The Voorhees law of traffic: when overtaken slow cars seem to always catch up at a red light | Motoring
This is a situation many drivers experience: When one driver overtakes another, they find that the slower car is right behind them when they reach the red light. Now a researcher has used mathematics to reveal why this situation was inevitable.
Dr Conor Boland, of Dublin City University, called his work “Voorhees traffic law”.
This name is a reference to the character Jason Voorhees in the American horror film series Friday the 13th.
“I always thought about him because he seems to walk everywhere… His victims are running away, they’re running but he catches them,” Boland said.
But in cars, it is not stones or tree branches that prevent the faster one from “running away”, but traffic lights.
Writing in the Royal Society Open Science journalBoland explains that if two cars traveling at different speeds encounter a traffic light, the distance between them may increase, remain the same, partially decrease, or disappear completely, depending on the color of the traffic light, its duration, the time advantage of the faster vehicle, and the total time it takes for the traffic lights to complete one lap.
Assuming that traffic lights change color according to a specific time cycle rather than a sensor, and that cars drive on a single-lane road, the results reveal that, on average, the possible gains and losses in distance between cars are exactly balanced when the probabilities of each of the four scenarios are taken into account.
This means that on average the advantage of one car over another remains the same after light as before.

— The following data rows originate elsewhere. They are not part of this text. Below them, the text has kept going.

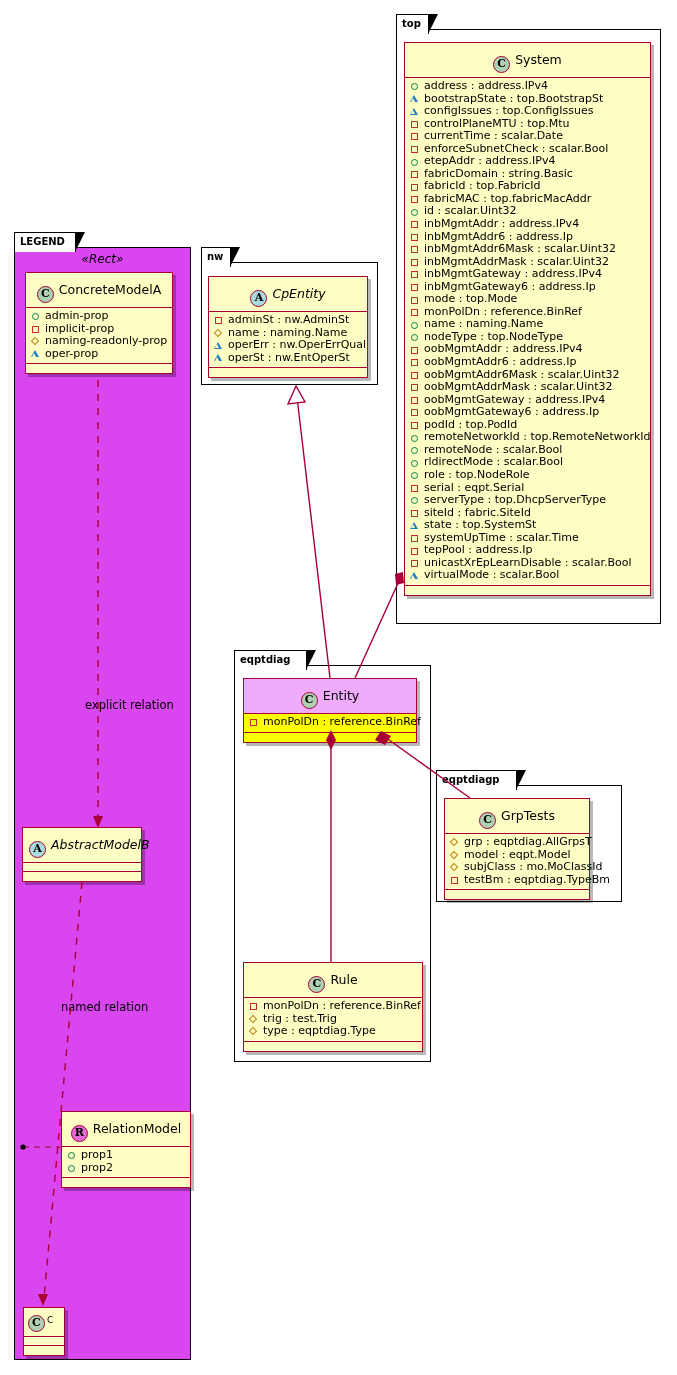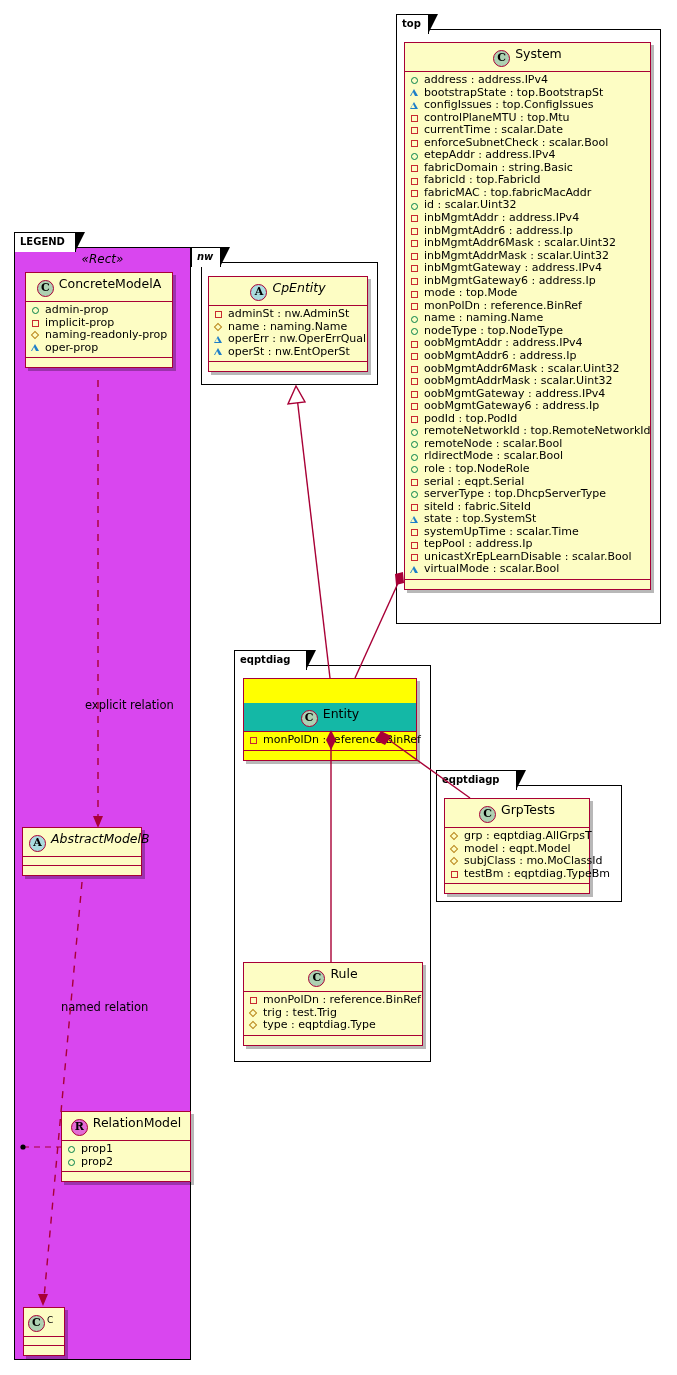--- a/index.html
+++ b/index.html
@@ -80,7 +80,7 @@
     box-sizing: border-box;
     border-bottom: 1.2px solid #a80036;
     text-align: center;
-    padding: 3px 6px 4px 6px;
+    padding: 9px 6px 4px 6px;
     font-size: 12.5px;
     white-space: nowrap;
     position: relative;

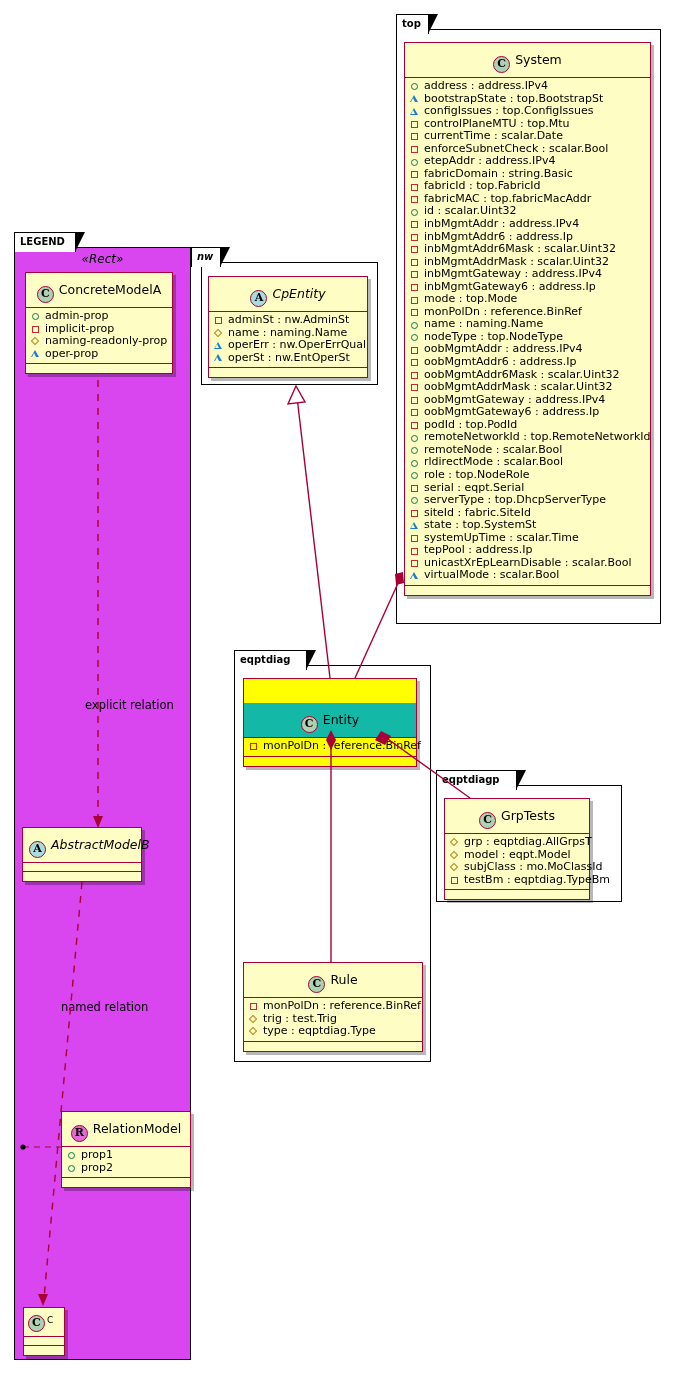--- a/index.html
+++ b/index.html
@@ -280,7 +280,7 @@
   <div class="edge-label" style="left:61px; top:1000px;">named relation</div>
 
   <div class="pkg" style="left:201px; top:262px; width:177px; height:123px;"></div>
-  <div class="pkg-tab" style="left:191px; top:247px; width:30px;font-style:italic;">
+  <div class="pkg-tab" style="left:201px; top:247px; width:30px;">
     <span>nw</span>
     <span class="tabfill"></span>
   </div>

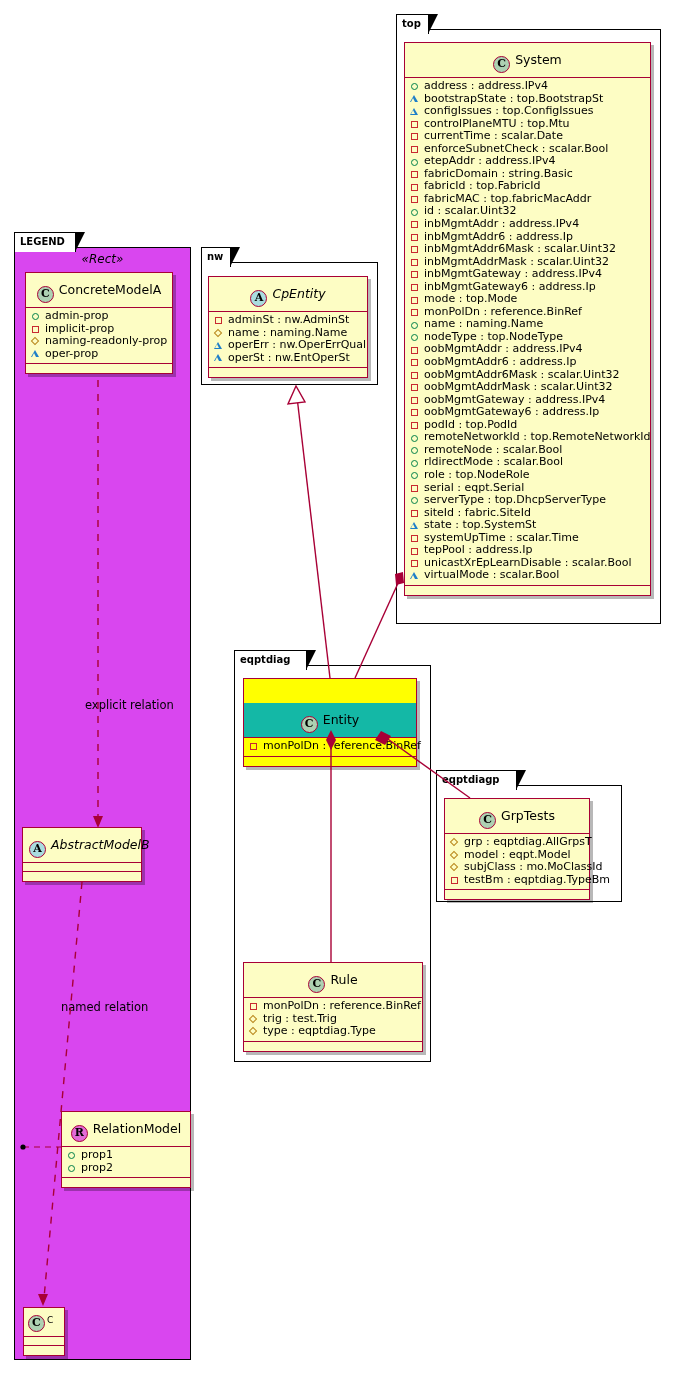--- a/index.html
+++ b/index.html
@@ -85,7 +85,7 @@
     white-space: nowrap;
     position: relative;
   }
-  .cls.highlight .cls-head { background: #14b8a6; margin-top: 24px; }
+  .cls.highlight .cls-head { background: #f0abfc; }
   .cls-head .badge {
     display: inline-block;
     width: 15px; height: 15px;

The results show that the idea that the slower car will inevitably make it to the lights is an illusion.
“Repeated encounters are known to be disproportionately salient to human perception, especially when followed by an attempt to disengage or avoid,” Boland writes.
Simply put, it will probably be more memorable for a driver to see the car he overtook catch up with him again.
But the situation is different when drivers encounter a succession of independent traffic lights, as in towns and cities.
As Boland explains, here it becomes almost statistically certain that the slower car will be caught at at least one of the lights. This is because the probability that the slower car will never catch up depends on the probability of not making it at each traffic light multiplied by the probability of not making it at each traffic light; So the more light there is, the less likely it is that capture will not occur.
Boland said the results had implications for road safety, suggesting that speeding past others would not necessarily provide an advantage.
Kit Yates, professor of mathematical biology and public engagement at the University of Bath, who was not involved in the study, welcomed the study.
“It’s something I think about often as a slow driver. Was it really worth it for that car to overtake me at speed? When I catch them at the lights I smugly think, ‘No, it wasn’t.’ So it’s good for someone to sit down and model how and when this will happen,” he said.
However, Yates added that in his experience, catching up to a faster vehicle does not always happen, or is not surprising when it does.
He also noted that the study made a number of assumptions; these include cars moving at a constant speed between lights, without accelerating when the light turns green or slowing down when it turns red.
“But as the old adage goes, ‘all models are wrong, but some are useful,’ and I think that’s certainly useful in explaining why slower cars can often catch up with faster ones,” Yates said.